Share this post. Share it with everybody you know, no matter if you’ve experienced the many sides of bullying or not. Immediately post it on Facebook and twitter, along with a personal plea for others to read it and share it themselves, and then do it again tomorrow. Make sure that this is read by every young person you know. If you are one of the young people, do your part to make this spread. If you are a teacher, read this with your classes. If you are anybody who has any influence over our youth, use it.

We all need to love our youth enough to help make a difference today. Our youth need to love each other enough to believe this message and then find courage to do something about it.

You never know who you will save, and all because you took five seconds to copy and paste a link. All because you had the courage to share the perspective of somebody who has been there, and cares. Sharing this has nothing to do with me or my blog. It has everything to do with the fact that change like this can’t happen without numbers. Let’s see if we can get half a million people sharing this on Facebook. That would be power to make change.
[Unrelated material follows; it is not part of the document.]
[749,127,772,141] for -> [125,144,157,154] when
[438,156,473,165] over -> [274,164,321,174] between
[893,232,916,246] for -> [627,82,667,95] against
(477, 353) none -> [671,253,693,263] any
I believe we can, because I believe that you are as ready to put an end to these news stories as I am.

If I could give one message to the bullies, it would be this: You are incredible. You are bound for great things. You have the potential to be anybody you want to be. There are people who believe in you. There are people who love you. Be what we know you can be, even if you don’t believe in yourself right now.

If I could give one message to the bullied, it would be this: You are not alone. You are strong. You have a voice. You are beautiful. You are intelligent. There are many kids who want to speak up for you, but they don’t because they are afraid of becoming bullied themselves. There are many of us in the world who love you. I love you. You have the power to end this now. That power is in your voice. Find it. Once you use your voice, bullies want no part of you. If you feel that you lack the courage, fake it until you do. Finally, I know it’s hard to see a life that exists beyond high school. It is there, and it is beautiful.

If you are in school right now and are experiencing heavy bullying, and you ever need an understanding ear, I’m here for you. Send me an email. My address is at the top of this page. I can’t promise an immediate response, but I will respond.

And finally, everybody please leave a comment (even if anonymously). If you have ever been bullied, please share your experiences with it here. So much of the world doesn’t understand what it’s like to be in your shoes, and this is a great place to start finding your voice. If you have ever witnessed someone being bullied, please share your feelings about it here. If you have ever been the bully, please share your perspective. I won’t judge you. I love you. The true power of this post will come with what you share below.

I thank God that we are not our past. Any of us. We are our future and nothing else.

Dan Pearce, Single Dad Laughing

PS, would love for you to follow Single Dad Laughing. It’s usually not this heavy. It’s usually not this long. We have a lot of fun around here. Sometimes, though, there are things like this which simply need to be said. We hope you’ll come along for the ride.

FOLLOW UP (10/11/10): Today I posted a follow up to this post called Bullies. “their not even human”. After hearing so many of your responses to both posts, I felt a great need to clarify a few things in a 3rd short post called, What should the bullied do?. Hopefully after reading all three you will understand that it is not the bullied I am asking to put their arms around the bullies. And hopefully you will understand why.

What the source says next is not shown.